▸ Work request
Transcribe the listing exactly as written. Leave the images out.

▸ Exercise data
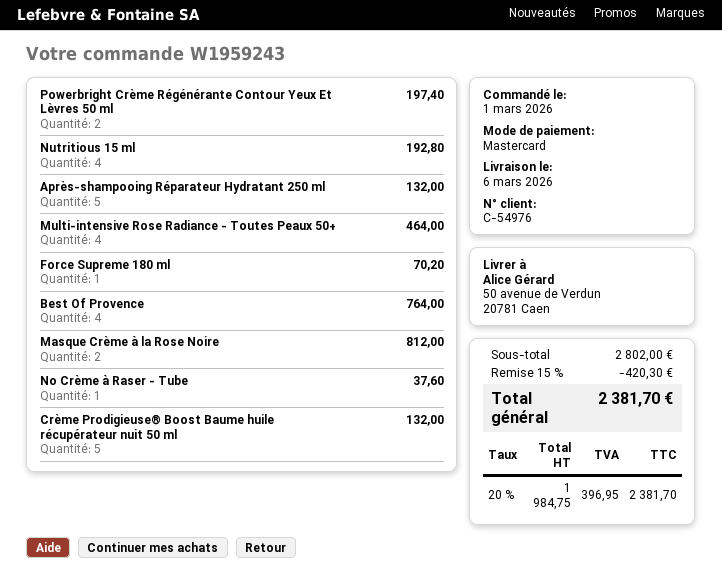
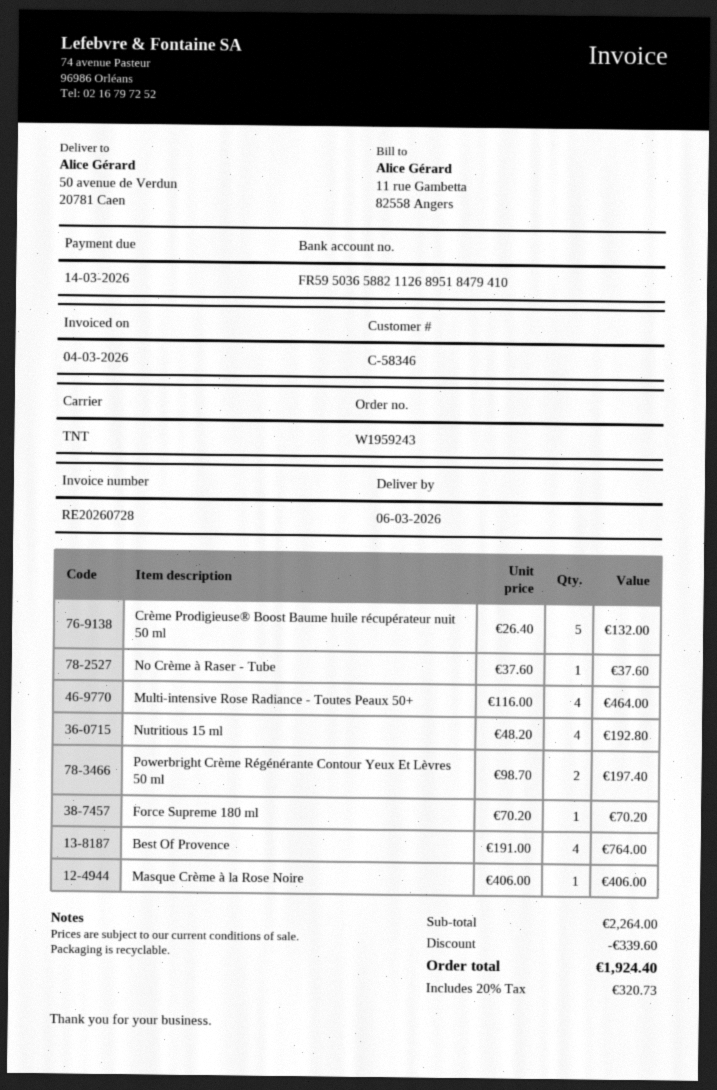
customer number: C-54976 -> C-58346
Après-shampooing Réparateur Hydratant 250 ml: 5 for 132.00 -> none
Masque Crème à la Rose Noire: 2 for 812.00 -> 1 for 406.00
subtotal: 2802.00 -> 2264.00
discount: 420.30 -> 339.60
tax: 20% = 396.95 -> 20% = 320.73
total: 2381.70 -> 1924.40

▸ Response to this task
customer number: C-54976 -> C-58346
Après-shampooing Réparateur Hydratant 250 ml: 5 for 132.00 -> none
Masque Crème à la Rose Noire: 2 for 812.00 -> 1 for 406.00
subtotal: 2802.00 -> 2264.00
discount: 420.30 -> 339.60
tax: 20% = 396.95 -> 20% = 320.73
total: 2381.70 -> 1924.40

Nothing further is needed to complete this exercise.